第2話 高校生の自己認識って地獄か?

こず恵は大人しい子だった。

いつも1人で教室の隅で本を読んで過ごす。

でも、人一倍「自分だけら特別」と思いたかったらしい。

彼女にとって優れてることは、勉強ができること、運動神経がいいこと、お金があること、そして恋人がいることだった。

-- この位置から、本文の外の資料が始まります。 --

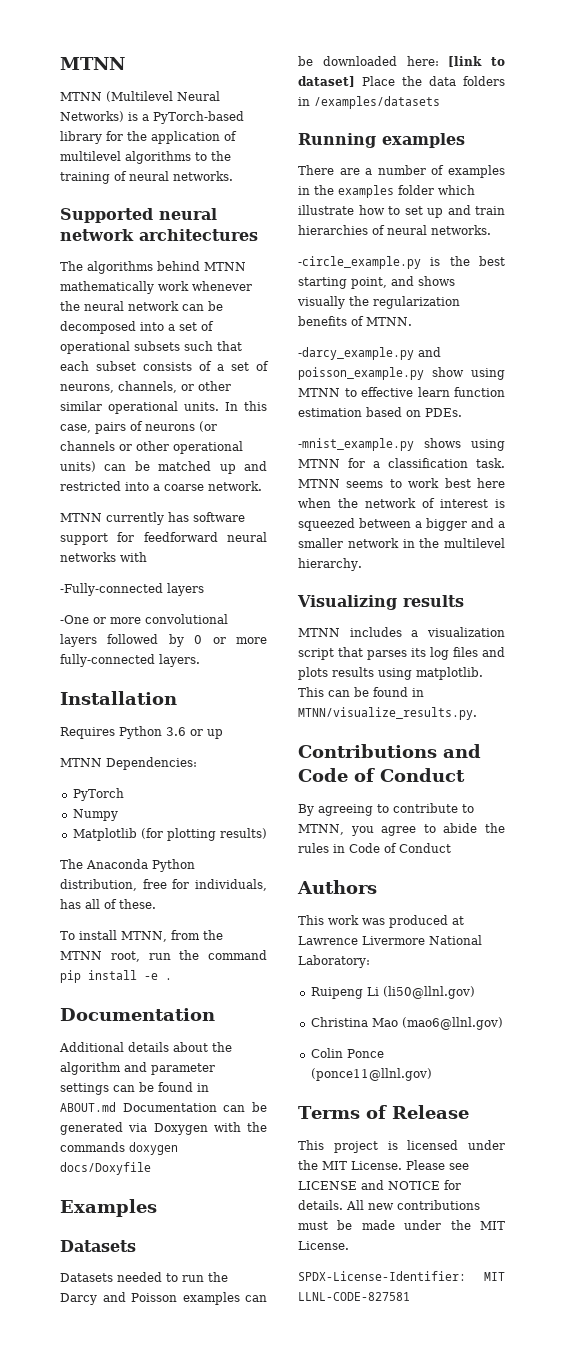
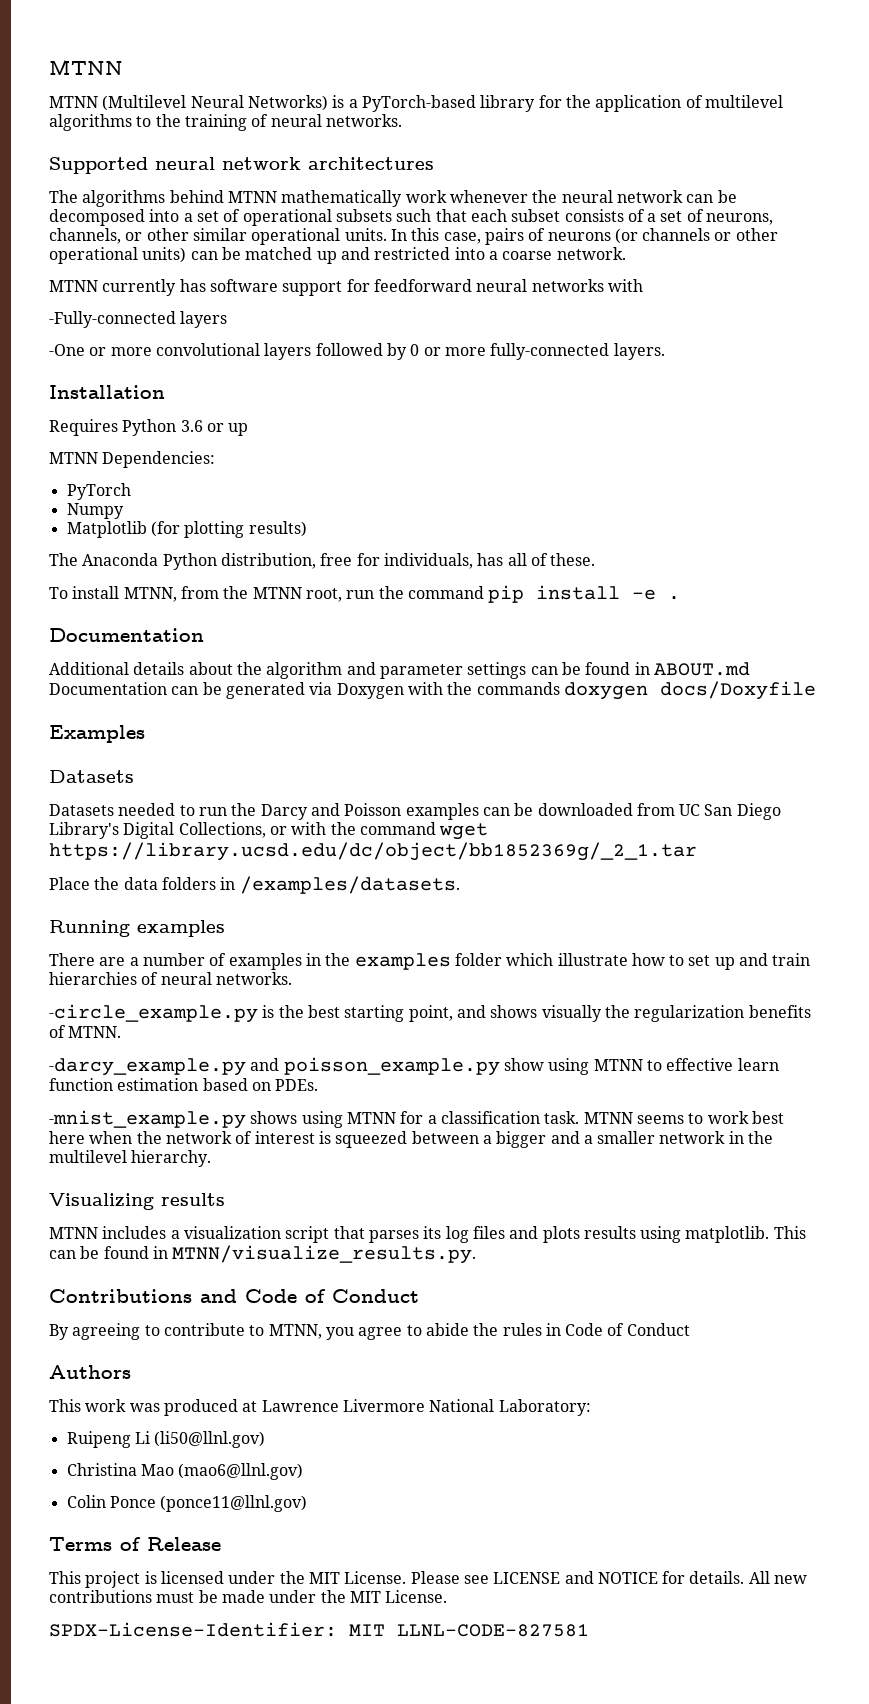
- Datasets needed to run the Darcy and Poisson examples can be downloaded here: [link to dataset] Place the data folders in /examples/datasets
+ Datasets needed to run the Darcy and Poisson examples can be downloaded from UC San Diego Library's Digital Collections, or with the command wget https://library.ucsd.edu/dc/object/bb1852369g/_2_1.tar
+ Place the data folders in /examples/datasets.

おそらく、恋人がいる人間があまり多くないこの環境学校で「周りには自慢しないし、積極的には話さないけど恋人がいる」っていうのは優越感を覚えたはずだ。

俺も人より優れている証拠がほしかった。

そういう意味でとてもそそられた。

恋人は手段だ。

でも、ちょっと違う。

その彼女に対して黙って別の恋人がいることが何よりも優越感を覚えた。

斗亜は、「恋愛に興味がある女の子」だった気がする。 

いや、本当は性に興味があるけど誤魔化すための恋愛だったかもしれない。

付き合ったのは、こず恵が先だが初めては斗亜だった。

色々考えたが、一番最悪なのは俺だ。

でも、斗亜もこず恵も酷い。

俺と付き合ってた癖に何、考えてやがる。


「はあ……。」

また自転車を漕ぎ出す。

田んぼ道の中、カエルの合唱がこだまする。

こず恵のことも、斗亜のことも嫌いではない。

多分、恋愛的にも好きだ。

こず恵は一緒にいると安心する。

勉強は教えてくれるし、デートも率先して誘ってくれる。

学校では地味だが、私服はかわいい。

そして、1番嬉しかったのは俺に一途だった。

俺には斗亜がいても、こず恵には俺しかいない。

それが最高の優越感だった。

きっと他の誰もできないことをやっている、それだけで日常が輝いて見える。


斗亜は、いわゆる不思議ちゃんだった。

クラスの人間誰とでも話すが、誰とも若干距離があるとつねに感じていた。

いつもふわふわしていて的を得ない話し方にも原因があったかもしれない。

斗亜が俺に告白してきたとき、「付き合ってること誰にも言いたくない。」というから喜んで承諾した。


それって誰にもバレずに二股ができるってことだから。

でも、それが偶然でこんなことになるのか?

もしかして、隠しておきたいことが周りにバレたとか?

「あ……。」

俺は急に不安になって携帯のメッセージアプリを一通りを確認した。

友人、家族、クラスメイト、部活の先輩、一つ一つ丁寧に確認する。

特に変わったことはない。

隠しておきたいことは俺も一緒だ。

メッセージを見る限り、俺の見えるところでは二股の話は出ていない。

一安心すると同時にため息をついた。